The immediate threat, as it has been throughout Western history, to the status quo is how to prevent 85 percent of the public from realizing that their collective role amounts to little more than stage hands (voters, consumers) and stunt doubles (soldiers, intelligence operators) that allow the great actors (politicians, military leaders, academics, corporate bosses, legacy journalists) to flit across the global stage armed with the tools of egotistical of noblesse oblige to stop, or start, the next act in human suffering—maybe even one that may involve American lives. These individuals would become cannibals to maintain their respective positions of power. Do we not have enough to fix in the USA? Can we divert at least some small portion of the national security budget to American education, dying cities, hungry and homeless people? Can some of the corporate loopholes be closed?

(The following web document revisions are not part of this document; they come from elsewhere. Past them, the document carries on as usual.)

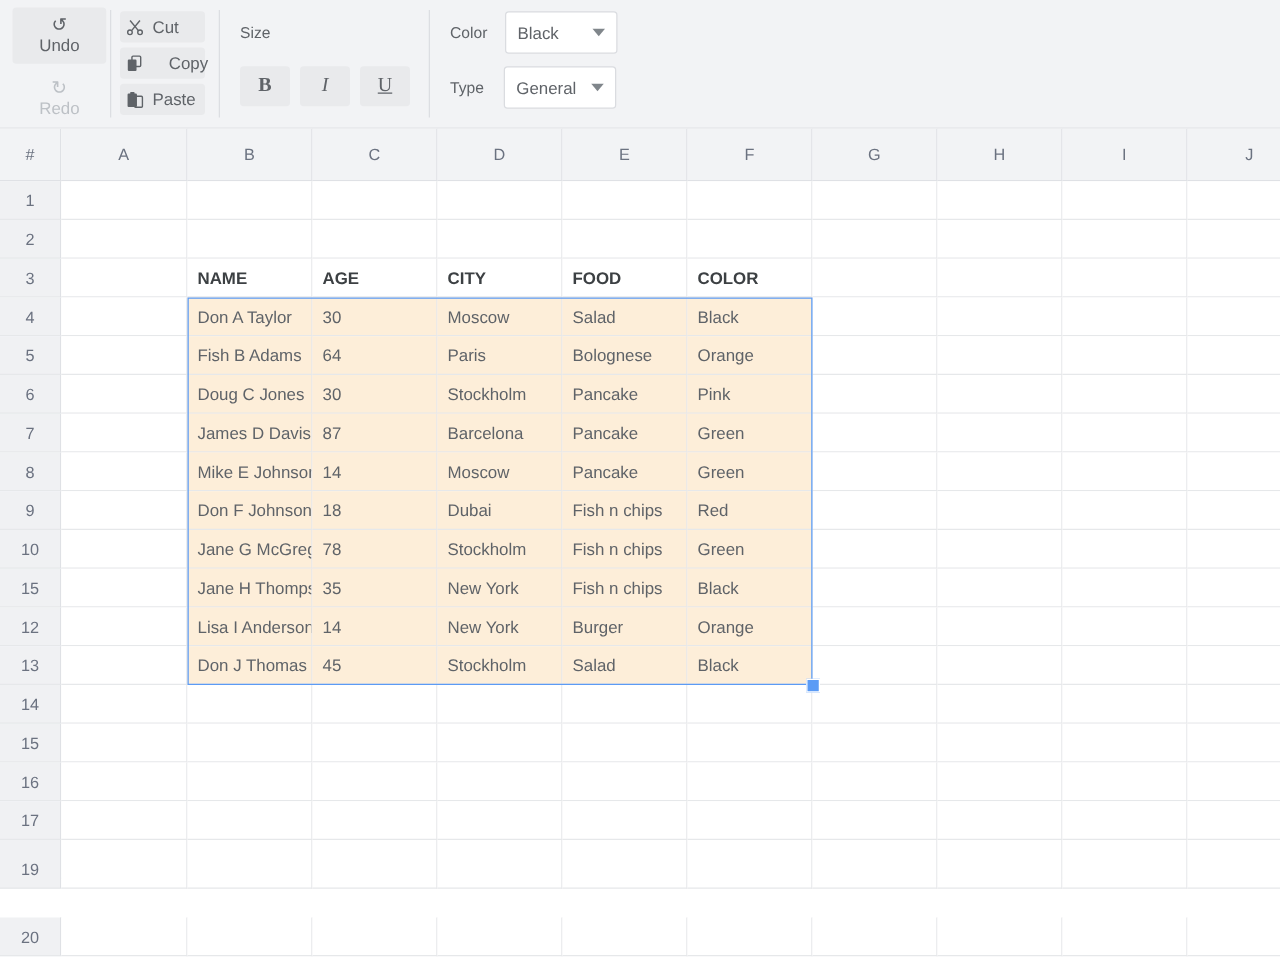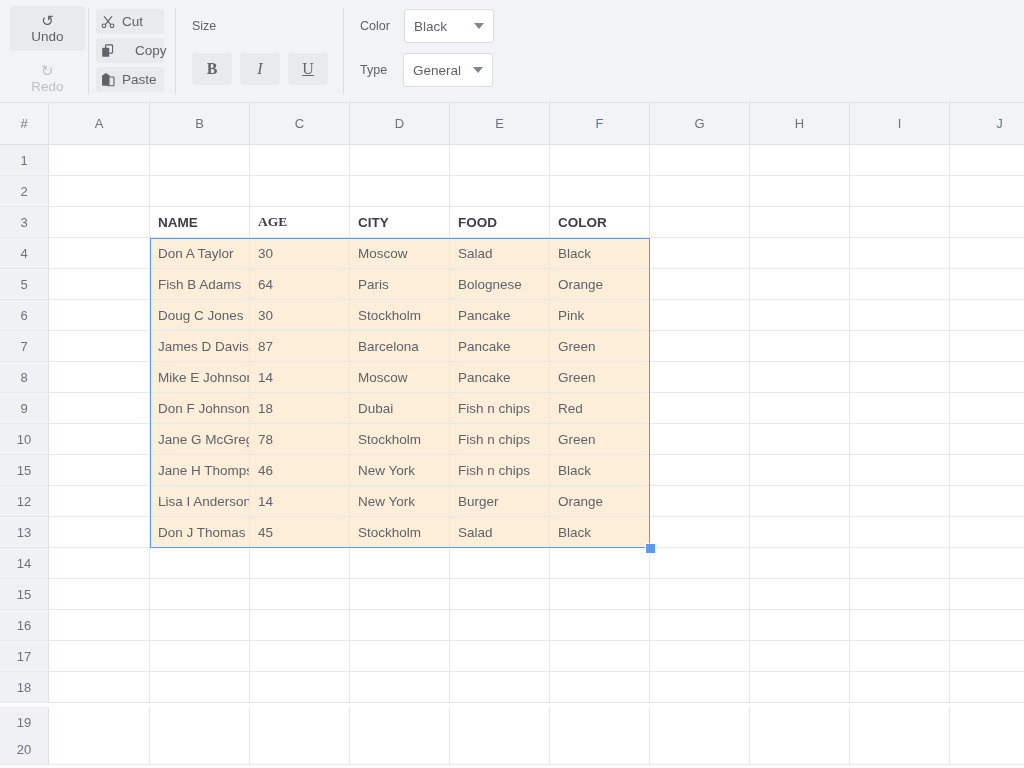"AGE" div.cell { font-family: Liberation Serif, serif -> none }
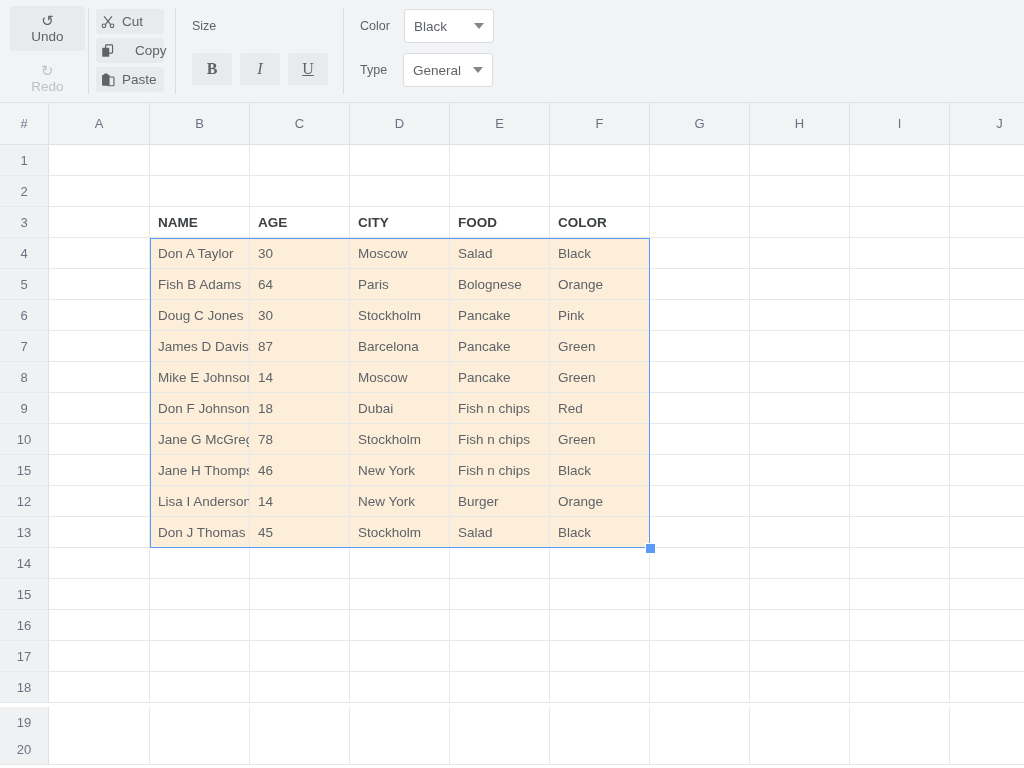"46" div.cell { text: 46 -> 35 }
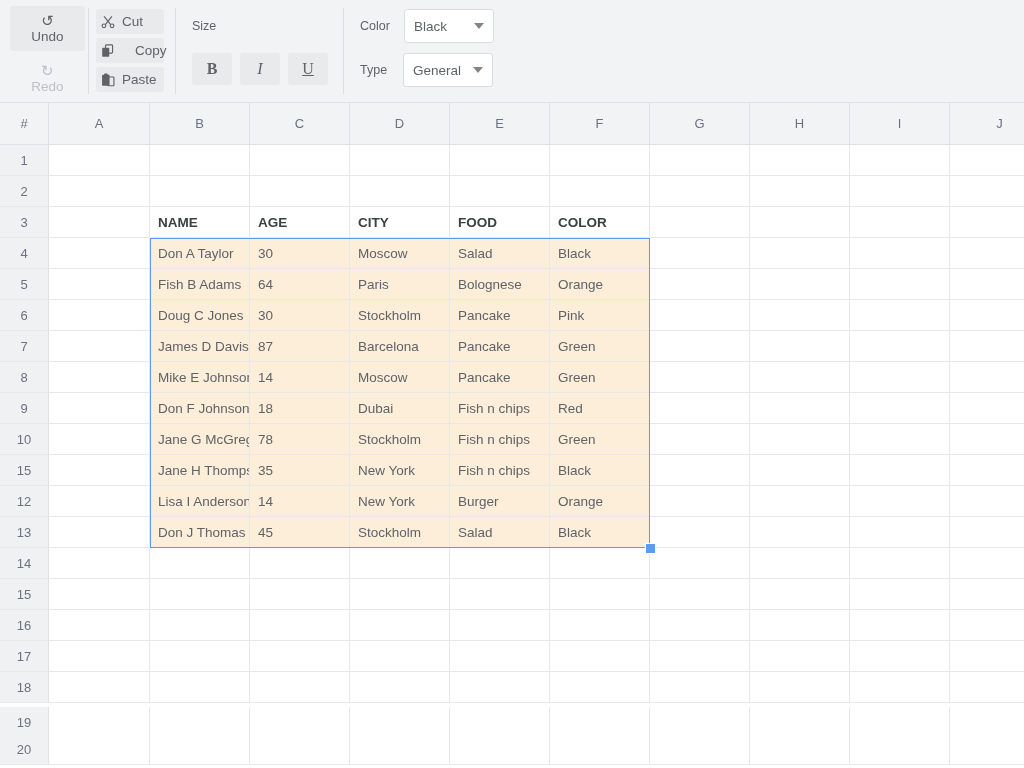"19" div.grid-row { margin-top: 27px -> none }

Pat Buchanan of the very readable American Conservative put it best. “This is thus their [Egypt’s] problem, not ours, most Americans believe, and our influence is receding there, even as that of the British, French and Russians did before us. Let them work it out. Testifying to this truth is the tape of Secretary of State John Kerry inspecting his yacht off Nantucket as the Egyptian regime fell, and Obama, after a brief National Security Council conclave, heading off for the golf course on the July 4 weekend, then on to Camp David.”
ZitatSo what could be done with a database that housed the lives of a generation of domestic and foreign citizens, say from age 18-56, and was analyzed some years hence using supercomputing machinery and software programs that would provide predictable pattern analysis for the control of an entire society? Match that treasure trove of information with oncoming revolutions in evolutionary psychology, genetic engineering and pharmaceuticals (on the latter see Insatiability by S. Witkiewicz and Murti-Bing pills) and the formula for the redesign of humanity, and the utopian dream of a managed society, will be realized
Thanks for posting. Lots to think about in the essay.